The word was “beauty.”

***

It was almost midnight, and Nostradamus’s candle was burned down nearly flat. Léon was snoring on the trundle bed that pulled out at the foot of the great, canopied bed that stood against the wall. Servants had quit stirring and hustling in and out through the doors of the room, which served also as a corridor in the curious old palace, and even the mice had at last gone to sleep. But the old prophet was still up, doggedly struggling with a horoscope that contained many crossings out and several ink blots representing pure frustration.

“Still it doesn’t come out, Anael,” he said, consulting a little volume of astronomical calculations. “It’s driving me mad. Look, here is the hour and the birthdate she gave me, six o’clock in the morning on February eleventh, and here is the character and the future, and none of it fits that girl, or what I read in her aura, in the least.”


Hmm
,” said Anael, folding his arms across his bare chest. “I see what you mean.”

“You don’t see at all. You’re not even looking,” said Nostradamus.

“You forget. I don’t
have
to look in order to see things,” said Anael, sounding superior. The old prophet grunted, and went back to work.

“Just look at this, just look. According to this, she is a frail, sensitive, poetic girl destined to die two years ago, before she reached her twentieth birthday, in childbirth. And here she’s a great, healthy horse who isn’t even married.”

“She does, however, consider herself sensitive and poetic.”

“Her poetry is awful, and as for her sensitiveness—well, she has the skin of a dragon when it comes to pushing herself into places she doesn’t belong. And all the while she carries on about being a tragic, drooping lily, she conceals a sarcastic wit that could grace a comedy on the stage. It’s all pretense, Anael.”

“Maybe she lied about her birthday. She’s a little sensitive about her age,” observed Anael, in a tone of false helpfulness.

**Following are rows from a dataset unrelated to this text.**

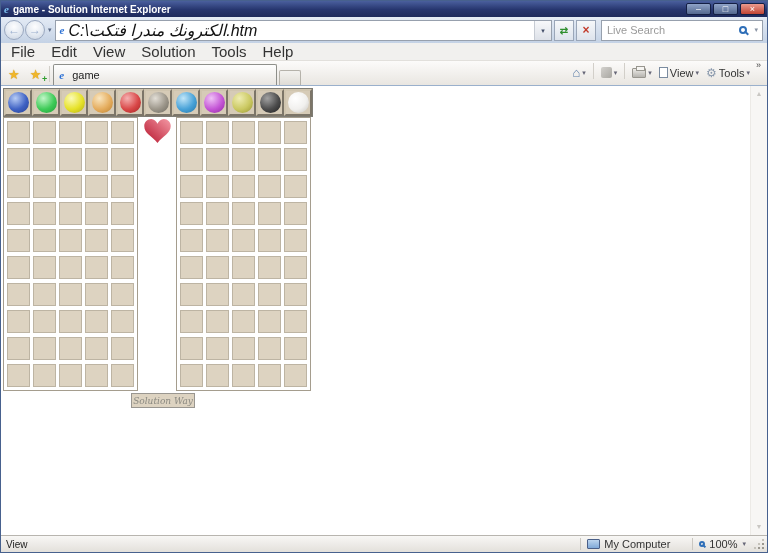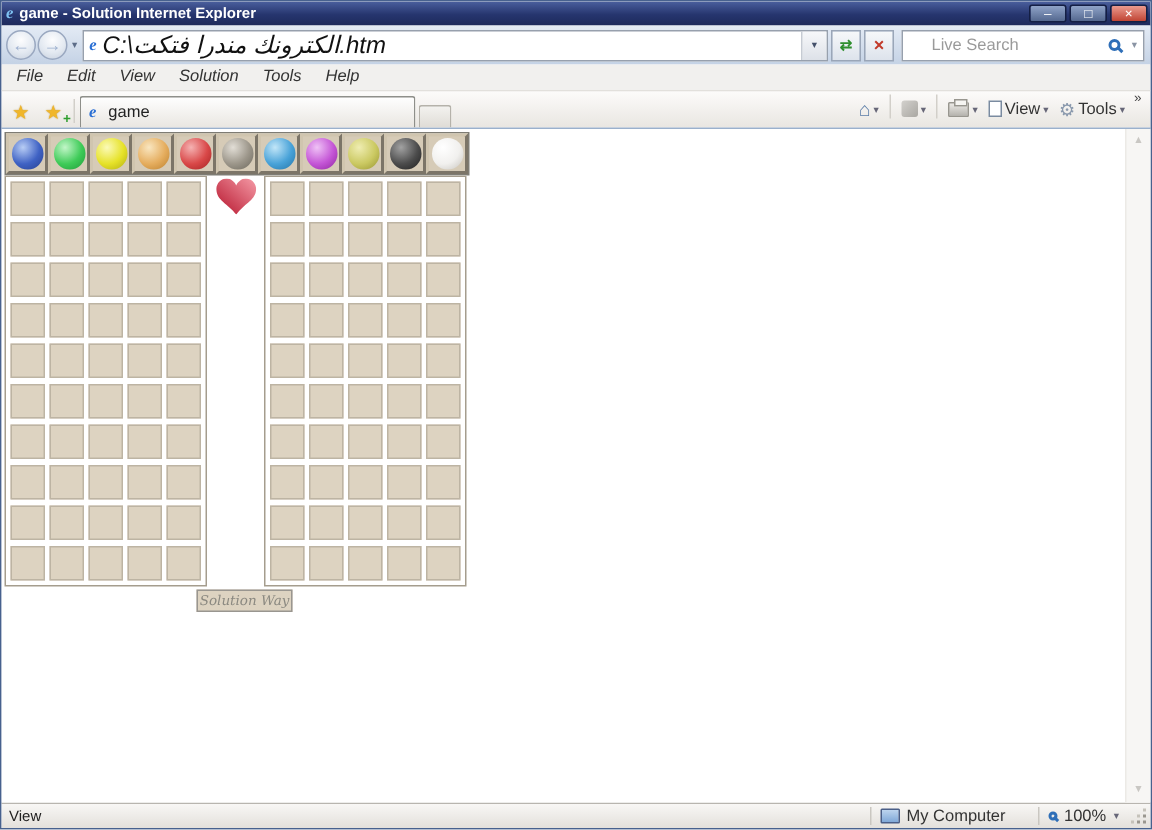--- a/index.html
+++ b/index.html
@@ -24,7 +24,7 @@
   .mini-btn { width:20px; height:21px; border:1px solid #9aa6b8; background:linear-gradient(#f6f8fa,#dde3ec); margin-left:2px; display:grid; place-items:center; font-size:11px; }
   .mini-btn.refresh { color:#2f8f2f; font-weight:bold; font-size:10px; }
   .mini-btn.stop { color:#c23a2a; font-weight:bold; font-size:12px; }
-  .searchbox { width:162px; height:21px; background:#fff; border:1px solid #97a0ad; margin-left:5px; display:flex; align-items:center; padding-left:19px; }
+  .searchbox { width:162px; height:21px; background:#fff; border:1px solid #97a0ad; margin-left:5px; display:flex; align-items:center; padding-left:5px; }
   .search-placeholder { color:#9a9a9a; font-size:11px; flex:1; }
   .mag { width:8px; height:8px; border:2px solid #2f6fb8; border-radius:50%; position:relative; display:inline-block; margin-right:7px; }
   .mag::after { content:""; position:absolute; width:5px; height:2px; background:#2f6fb8; right:-4px; bottom:-2px; transform:rotate(45deg); }

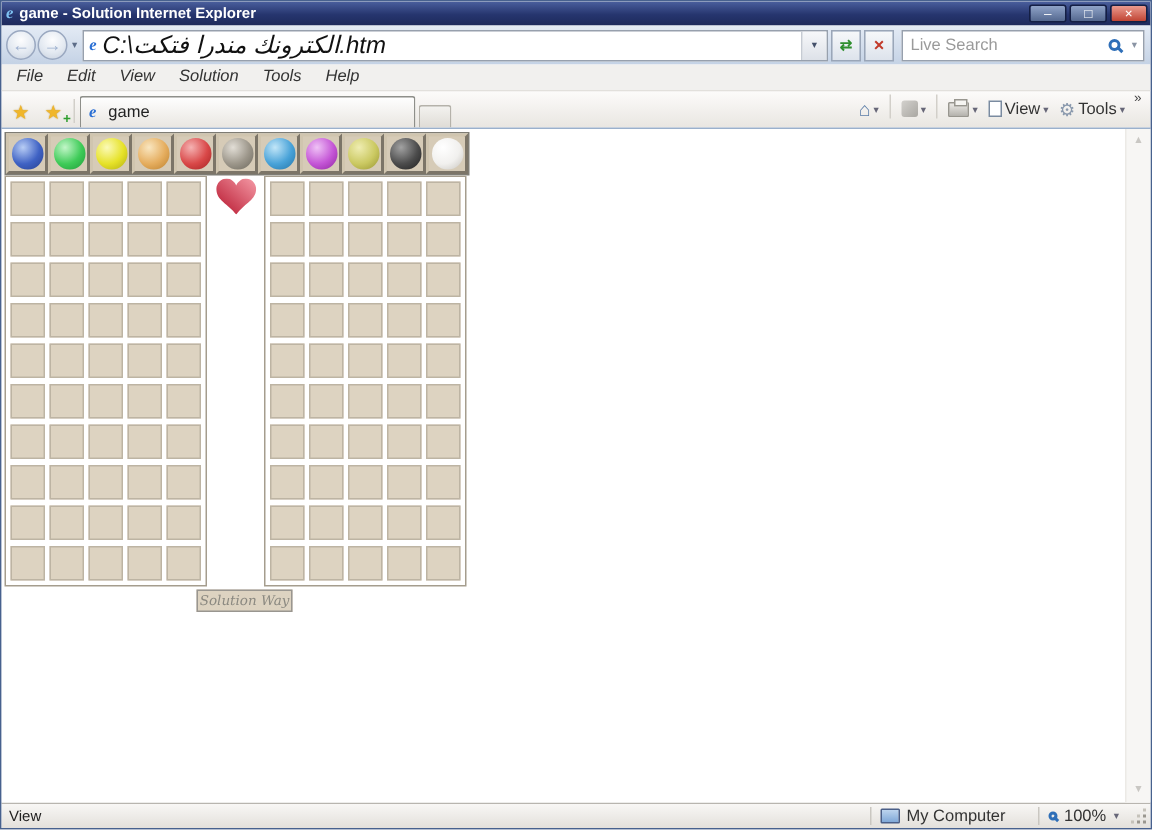--- a/index.html
+++ b/index.html
@@ -32,7 +32,7 @@
 
   
   .menubar { height:18px; background:#f1f0ee; border-bottom:1px solid #e2e0dc; display:flex; align-items:center; padding-left:2px; }
-  .menu-item { font-size:11px; color:#333; padding:0 8px; line-height:17px;font-style:italic; }
+  .menu-item { font-size:15px; color:#333; padding:0 8px; line-height:17px; }
 
   
   .commandbar { height:25px; background:linear-gradient(#fcfbfa,#e9e6e1); border-bottom:1px solid #9ab0cc; display:flex; align-items:flex-end; padding:0 2px; }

“No—I know from her aura she was telling the truth, at least this once. She said she checked it with her godmother, just to make sure,” said the prophet, running a hand through his hair until it stood almost upright on one side. Anael chuckled. The prophet rolled back his sleeves so the ink wouldn’t stain them and fussed again with the chart. “It’s almost as if she’s
trying
to be the person that this horoscope describes,” he muttered to himself. “It just doesn’t make sense.”

“Perhaps you should sleep on it,” suggested the Angel of History.